78 ASSOCIATIONS DEMANDENT À LA COMMISSION UN MORATOIRE SUR LE FORÇAGE GÉNÉTIQUE

Date : 30 juin 2020

Dans une lettre ouverte envoyée ce jour, 78 associations européennes dont POLLINIS demandent à la Commission européenne d’interdire en Europe et dans le monde la dissémination de tout organisme génétiquement modifié issu du forçage génétique.

Le forçage génétique est une nouvelle application d’une technique d’édition du génome (CRISPR/Cas9) qui permet de « reprogrammer » ou d’éradiquer des populations d’animaux, voire des espèces tout entières.
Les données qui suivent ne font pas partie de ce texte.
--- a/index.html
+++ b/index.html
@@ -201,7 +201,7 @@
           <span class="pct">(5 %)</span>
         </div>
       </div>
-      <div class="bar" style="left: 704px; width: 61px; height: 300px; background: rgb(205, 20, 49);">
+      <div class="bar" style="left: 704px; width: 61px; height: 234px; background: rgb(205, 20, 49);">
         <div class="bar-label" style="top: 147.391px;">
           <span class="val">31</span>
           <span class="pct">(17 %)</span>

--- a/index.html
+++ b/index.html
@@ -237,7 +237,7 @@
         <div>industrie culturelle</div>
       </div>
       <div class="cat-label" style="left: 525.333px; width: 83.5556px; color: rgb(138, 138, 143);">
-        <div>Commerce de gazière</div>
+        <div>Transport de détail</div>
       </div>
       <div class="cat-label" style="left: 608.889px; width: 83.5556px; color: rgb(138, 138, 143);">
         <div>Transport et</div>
Cette application vise à modifier en laboratoire des moustiques, souris, drosophiles et autres organismes tout en s’assurant que cette modification s’auto-propage à toute l’espèce en quelques générations. Le forçage génétique permet donc de remplacer les individus naturels par des individus modifiés et d’outrepasser les lois de l’hérédité et de la sélection naturelle.

Portée par Greenpeace, Friends of the Earth et Save our Seeds, cette lettre réunit des organisations implantées dans toute l’Europe et œuvrant pour l’environnement, l’agriculture, le bien-être animal ou l’aide au développement. Les organisations signataires demandent à l’Union européenne de plaider en faveur d’un moratoire mondial sur la dissémination des organismes génétiquement modifiés issus du forçage génétique lors de la prochaine Conférence des parties (COP 15) à la Convention des Nations unies sur la diversité biologique (CDB). En janvier dernier, le Parlement européen avait déjà appelé à un tel moratoire dans une résolution, répondant ainsi à un appel de plus de 200 signataires européens et internationaux.
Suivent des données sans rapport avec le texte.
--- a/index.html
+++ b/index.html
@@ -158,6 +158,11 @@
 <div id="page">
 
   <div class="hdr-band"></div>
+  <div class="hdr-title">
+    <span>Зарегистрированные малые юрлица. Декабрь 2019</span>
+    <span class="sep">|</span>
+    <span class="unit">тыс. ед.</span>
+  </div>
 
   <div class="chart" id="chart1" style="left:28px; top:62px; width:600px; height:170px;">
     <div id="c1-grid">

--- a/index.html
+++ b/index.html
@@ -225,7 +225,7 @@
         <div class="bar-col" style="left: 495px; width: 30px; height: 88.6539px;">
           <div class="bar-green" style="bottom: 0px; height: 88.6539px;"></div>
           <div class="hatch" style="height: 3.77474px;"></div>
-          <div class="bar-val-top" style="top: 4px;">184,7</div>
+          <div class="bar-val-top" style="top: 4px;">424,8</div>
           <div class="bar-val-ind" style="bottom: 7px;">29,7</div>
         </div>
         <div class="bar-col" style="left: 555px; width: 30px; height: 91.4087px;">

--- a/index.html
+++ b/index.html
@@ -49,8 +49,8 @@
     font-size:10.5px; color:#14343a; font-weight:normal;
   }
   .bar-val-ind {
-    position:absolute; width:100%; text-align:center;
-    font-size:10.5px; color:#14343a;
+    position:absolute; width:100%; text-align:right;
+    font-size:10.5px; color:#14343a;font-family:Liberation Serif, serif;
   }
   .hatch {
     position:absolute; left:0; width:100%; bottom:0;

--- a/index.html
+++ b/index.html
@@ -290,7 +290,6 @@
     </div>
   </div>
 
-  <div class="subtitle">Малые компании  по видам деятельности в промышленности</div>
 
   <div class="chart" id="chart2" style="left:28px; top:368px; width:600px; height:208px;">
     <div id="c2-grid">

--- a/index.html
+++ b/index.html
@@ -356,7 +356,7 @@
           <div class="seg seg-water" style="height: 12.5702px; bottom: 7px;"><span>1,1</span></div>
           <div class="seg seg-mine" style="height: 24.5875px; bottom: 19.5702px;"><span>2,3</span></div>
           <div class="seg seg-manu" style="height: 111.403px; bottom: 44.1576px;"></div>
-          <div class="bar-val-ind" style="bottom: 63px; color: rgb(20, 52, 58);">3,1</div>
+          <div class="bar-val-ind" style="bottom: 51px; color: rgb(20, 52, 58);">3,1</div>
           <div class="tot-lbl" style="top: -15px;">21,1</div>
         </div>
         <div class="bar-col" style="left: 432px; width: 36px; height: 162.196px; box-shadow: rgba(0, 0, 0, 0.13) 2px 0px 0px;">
« Des laboratoires et des entreprises des biotechnologies envisagent de lâcher dans les écosystèmes des insectes, des mammifères ou des oiseaux issus du forçage génétique. Pourtant, il est impossible d’anticiper ou de maîtriser les conséquences du déploiement dans la nature de tels OGM, s’alarme Nicolas Laarman, délégué général de POLLINIS. Le principe de précaution s’impose et la Commission européenne doit opter pour un moratoire ».